TASK GOAL -> Reproduce the records below in full and exactly, without their images.

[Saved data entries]
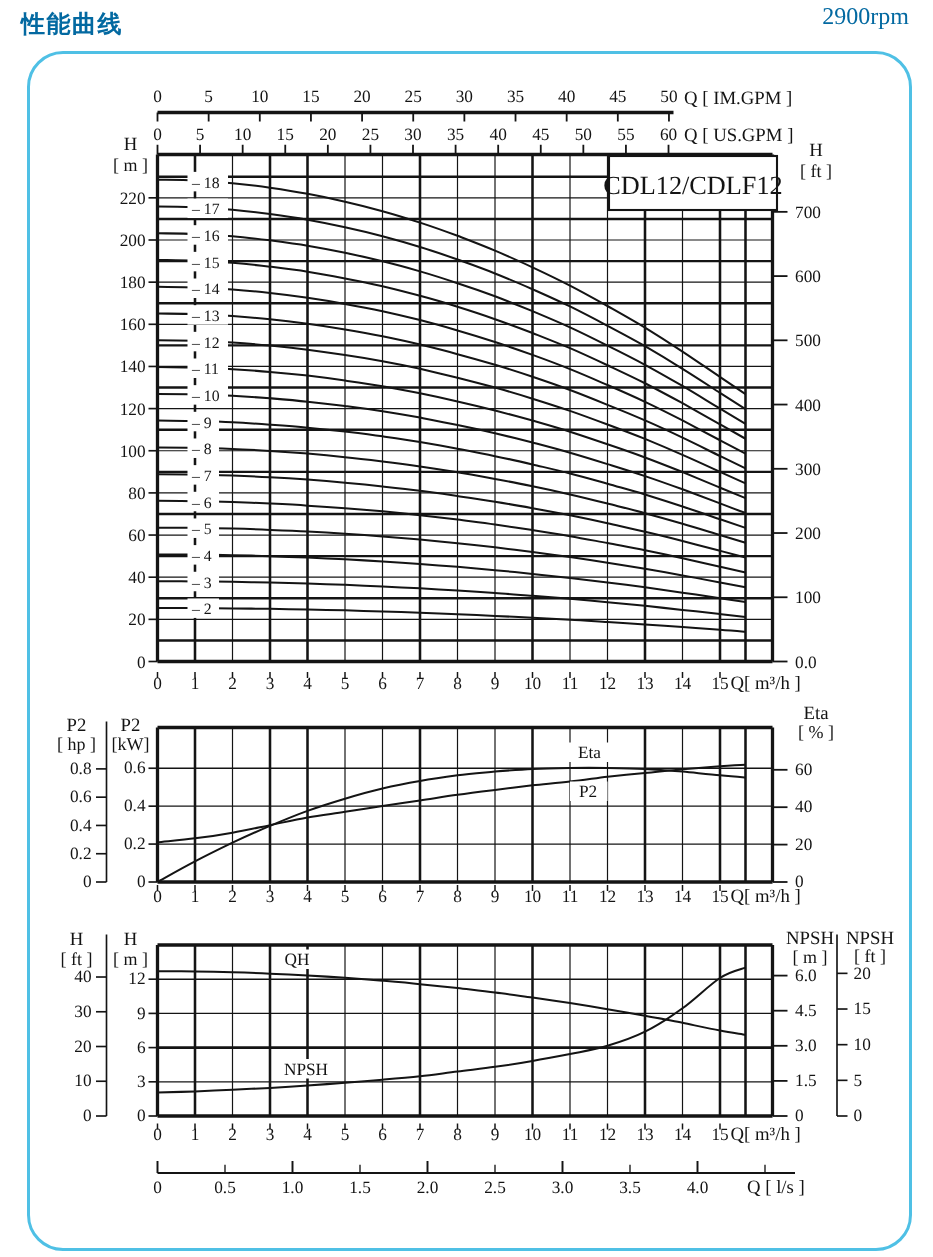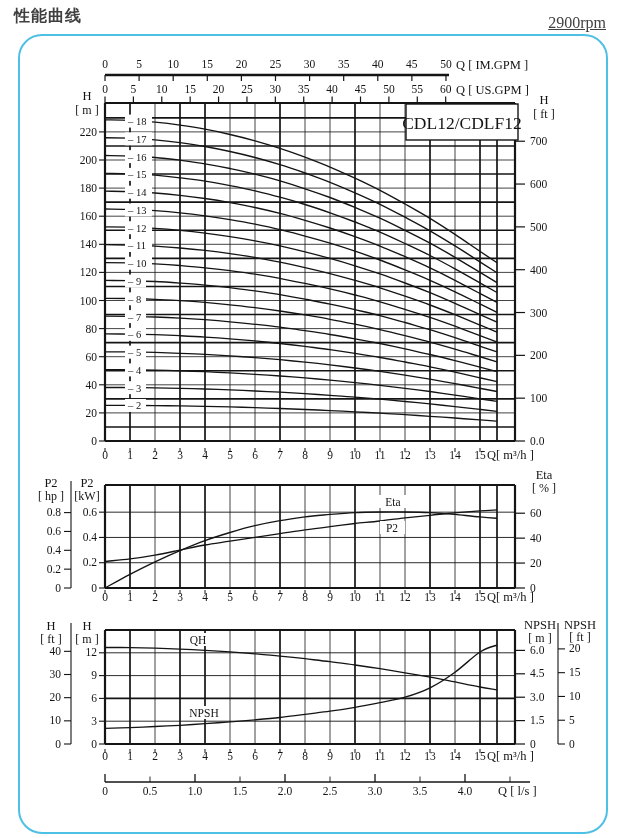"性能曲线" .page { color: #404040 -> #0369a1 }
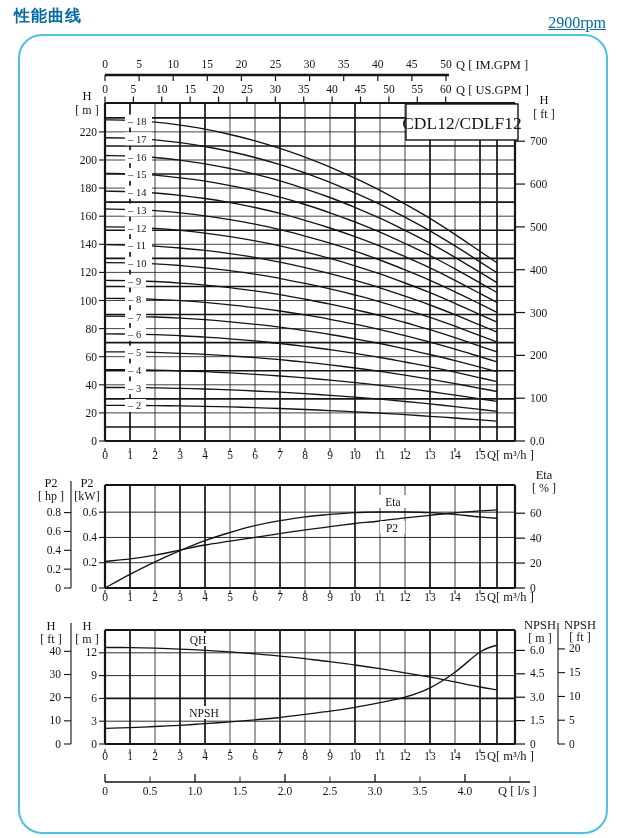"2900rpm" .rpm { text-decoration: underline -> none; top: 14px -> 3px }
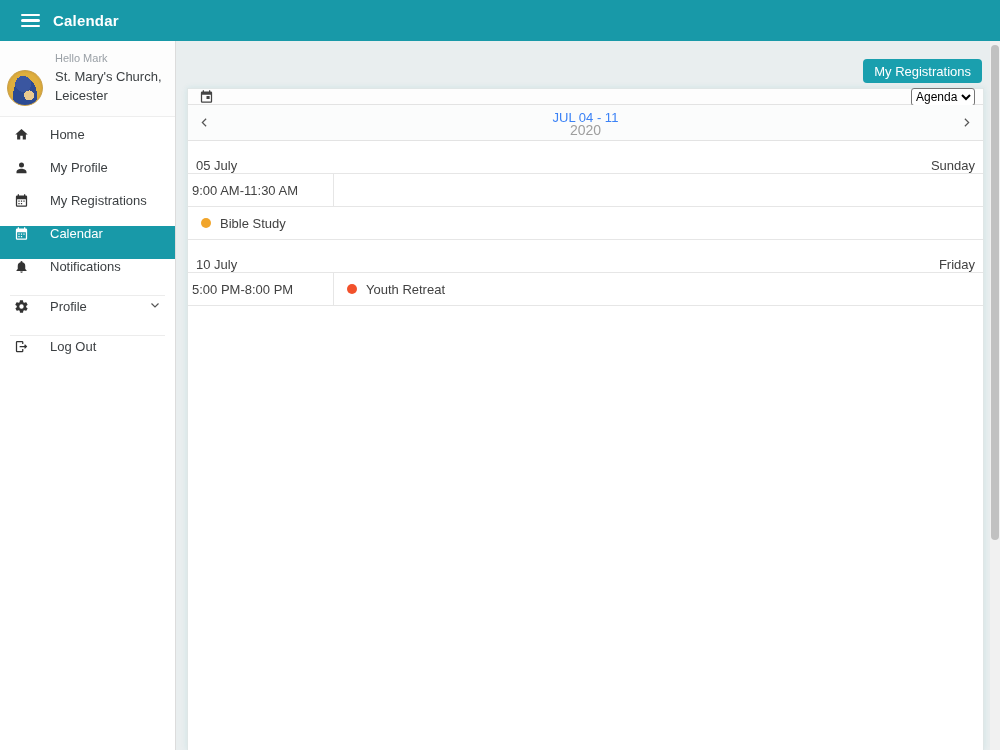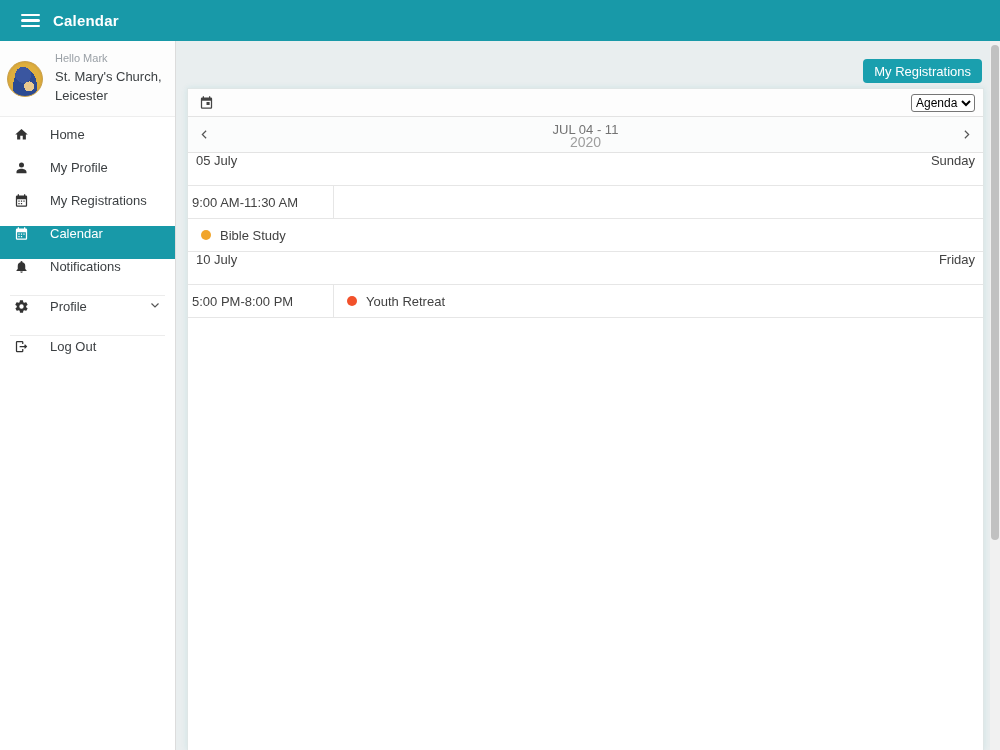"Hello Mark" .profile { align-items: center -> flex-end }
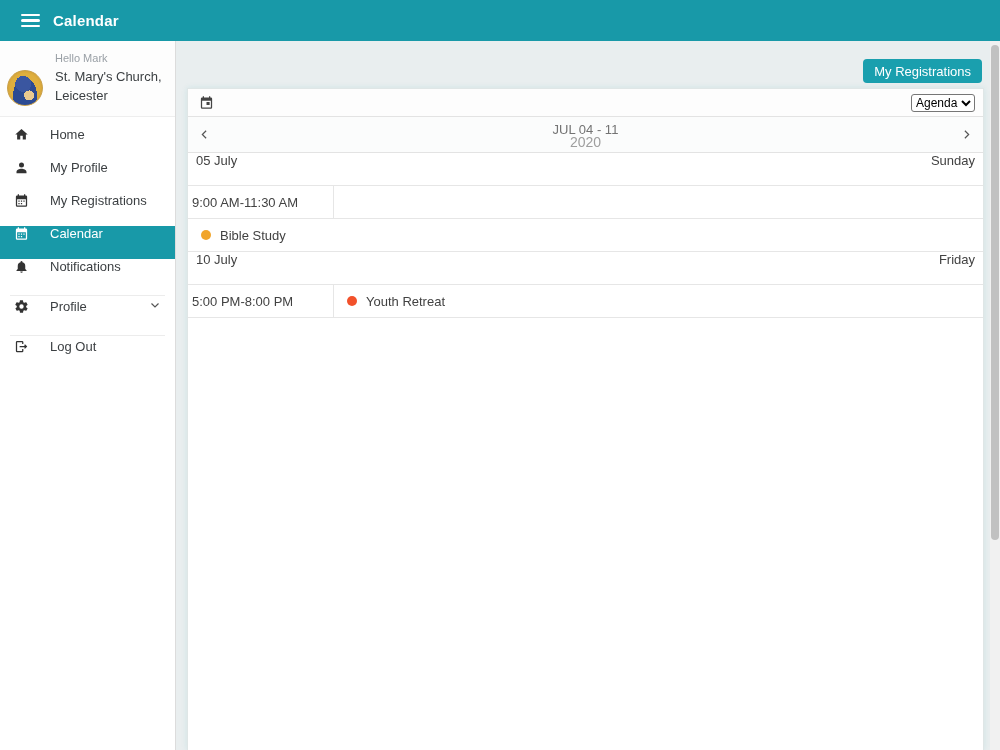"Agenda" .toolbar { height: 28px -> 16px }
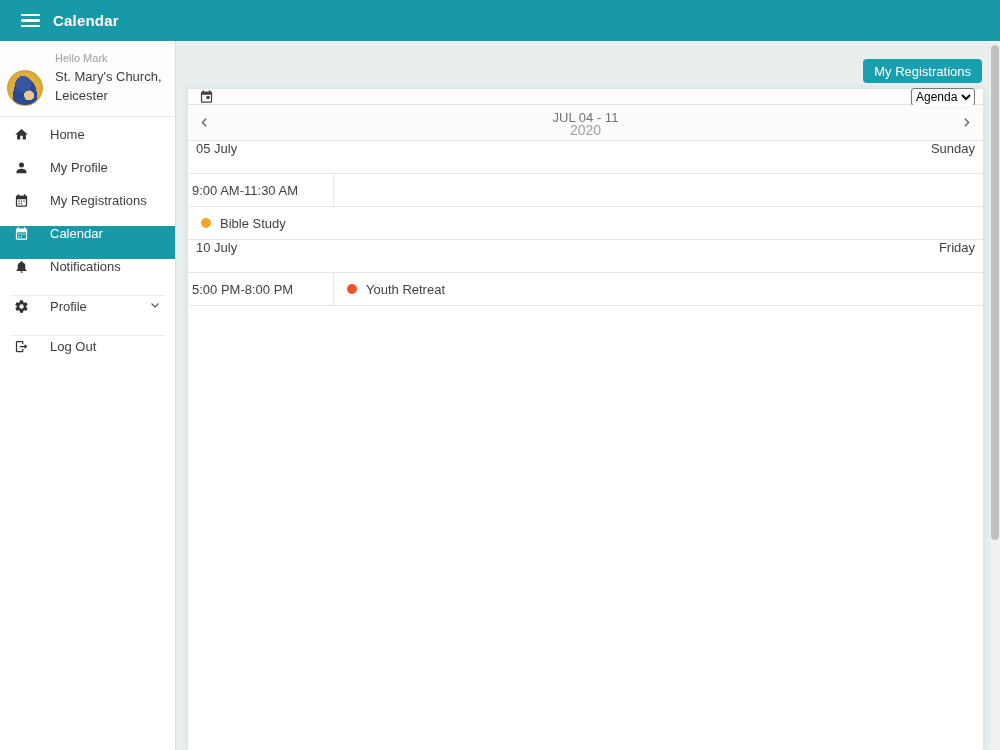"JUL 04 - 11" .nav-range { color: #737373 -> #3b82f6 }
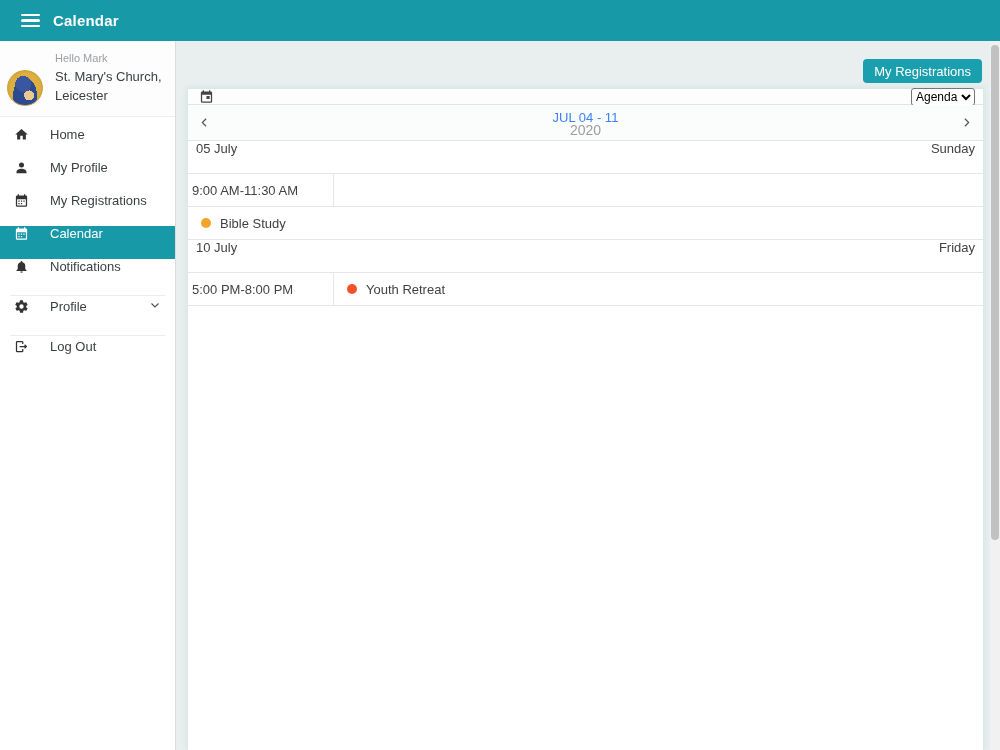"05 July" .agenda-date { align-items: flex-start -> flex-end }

ANSWER SPACE ->
"性能曲线" .page { color: #404040 -> #0369a1 }
"2900rpm" .rpm { text-decoration: underline -> none; top: 14px -> 3px }
"Hello Mark" .profile { align-items: center -> flex-end }
"Agenda" .toolbar { height: 28px -> 16px }
"JUL 04 - 11" .nav-range { color: #737373 -> #3b82f6 }
"05 July" .agenda-date { align-items: flex-start -> flex-end }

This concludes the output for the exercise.